I'm not sure if you're still following or not, but as we've got the same boat I thought I'd offer my thoughts anyway.

We've got a 10' Caribe CX-10 with a 15 hp as our primary. As we've got two teenagers we've also got an 8' rollup inflatable Zodiac with a 4 hp outboard for the teenagers. Both outboards go on brackets on aft quarter hoisted using a line through the blocks on the sides at the back of mizzen boom up to the block just below the spreader and back down to the electric main sheet winch on the mizzen mast. Probably the same as you do, but I've met a few Amel's with small outboards that didn't, so just in case.

The 8' rollup is sometimes carried on the aft deck for short trips, but is normally deflated in the lazarette for offshore.

The previous owner kept the 10 dinghy on the aft deck with the tubes deflated and rolled under at both ends so that it fit without interfering with the mizzen sheet traveller. Tried it....felt life was too short for that. So, we've got two choices for the 10'. On the davits (with 825 watts of solar - completely changed the boat, but that's a different story) without the outboard.
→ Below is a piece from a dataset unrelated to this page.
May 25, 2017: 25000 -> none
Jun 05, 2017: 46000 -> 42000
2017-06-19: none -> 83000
We only use this for short trips but that's a personal preference I thinks some keep theirs on them offshore. I think the average SM is already stern heavy (love and hate that huge lazarette!) particularly with the solar and davits so for offshore we keep the dinghy on the foredeck for offshore.
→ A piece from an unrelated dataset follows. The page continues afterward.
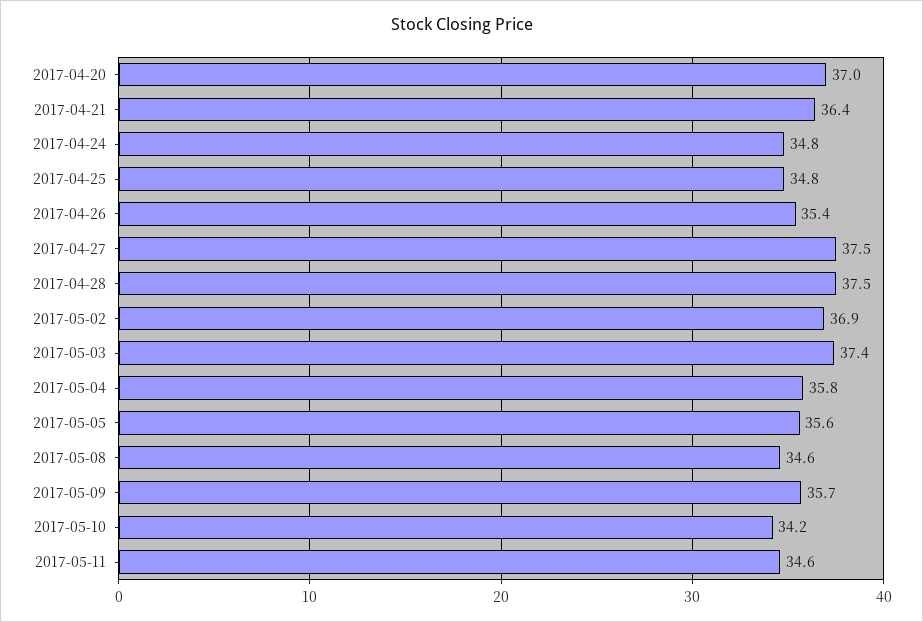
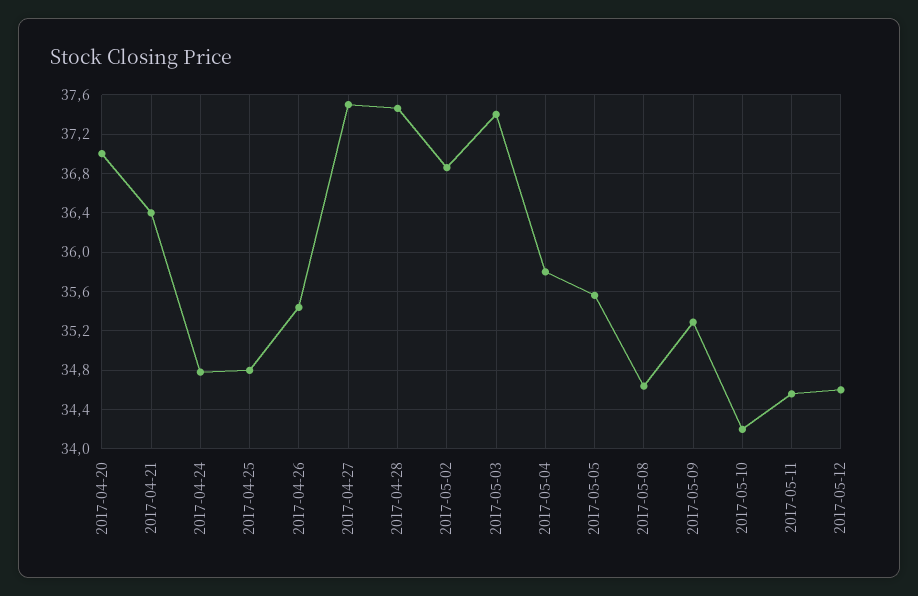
2017-05-09: 35.7 -> 35.3
2017-05-12: none -> 34.6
Couple of tips for that. The lifting bridle I've got has two at the front and two at the back all run to a central shackle at the balance point with the outboard on. We use that to lift the dinghy and outboard at night on the spare halyard and leave it on the side resting on the starboard rubrail (dinghy theft was a big problem in much of the Caribbean so we generally also locked it to the rail while it was up there). To lift the dinghy onto the foredeck for storage with the outboard off I simply disconnect the two port side bridles from the lifting shackle and run the painter forward to the bow fair lead to hold it where I want it for lifting. Now when the dinghy is lifted, it comes up sideways then we just pull it forward a bit to clear the lower fwd stay, swing it onto the deck and drop it on its side. I find it stays on its side resting on the inside of the fwd stay generally and I can disconnect the halyard, tidy up the bridles, then lay it down and slide it back so the transom is back close to the mast then tie it down. Sorry if I'm stating the obvious here, but I've watched a few folks struggling with their dinghies on the foredeck, either lifting them by the painter, way up in the air and catching massive amounts of wind or upright and then having to flip them over. If there's minimal wind I easily do this singlehanded this way. If it's windy, it's easier with two people, but there's a cool trick using the pole that I've seen used that would even make that easy singlehanded.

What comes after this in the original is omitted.